(Data items)
------------------------------------------------

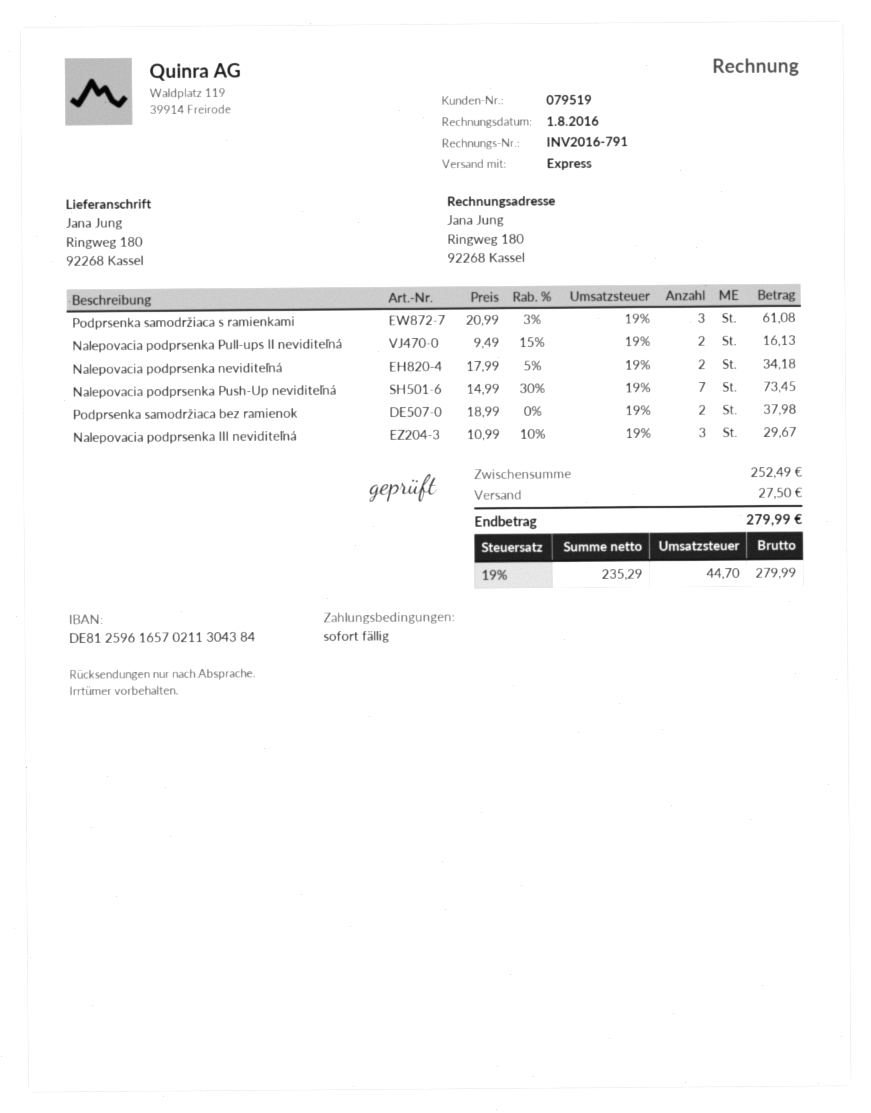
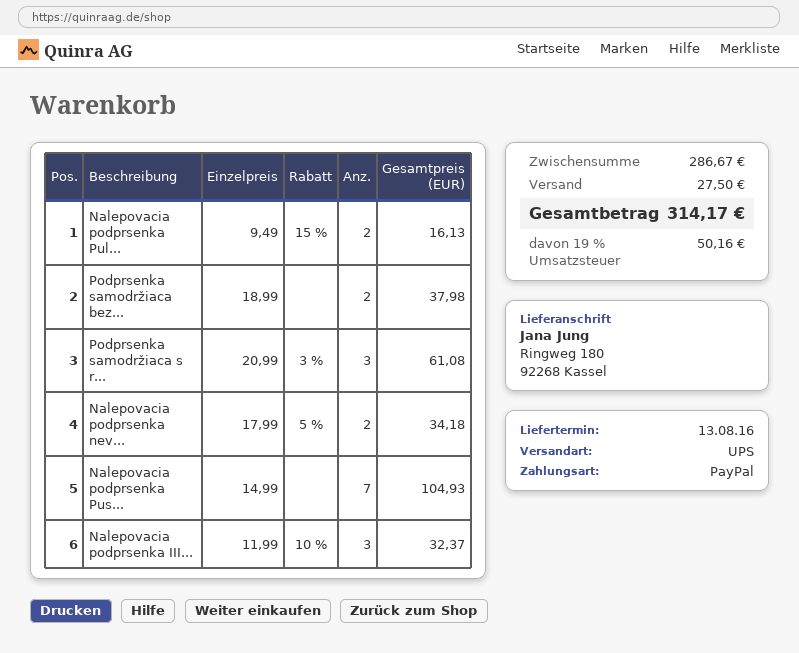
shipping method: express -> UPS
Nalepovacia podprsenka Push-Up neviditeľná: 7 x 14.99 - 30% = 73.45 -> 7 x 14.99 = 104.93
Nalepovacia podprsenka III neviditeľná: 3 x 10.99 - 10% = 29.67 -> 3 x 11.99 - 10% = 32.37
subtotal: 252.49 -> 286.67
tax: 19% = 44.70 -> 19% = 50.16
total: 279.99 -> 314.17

------------------------------------------------

Your answer should be a precise transcript of the entries, minus the pictures.

**SOLUTION FOR THIS TASK:**
shipping method: express -> UPS
Nalepovacia podprsenka Push-Up neviditeľná: 7 x 14.99 - 30% = 73.45 -> 7 x 14.99 = 104.93
Nalepovacia podprsenka III neviditeľná: 3 x 10.99 - 10% = 29.67 -> 3 x 11.99 - 10% = 32.37
subtotal: 252.49 -> 286.67
tax: 19% = 44.70 -> 19% = 50.16
total: 279.99 -> 314.17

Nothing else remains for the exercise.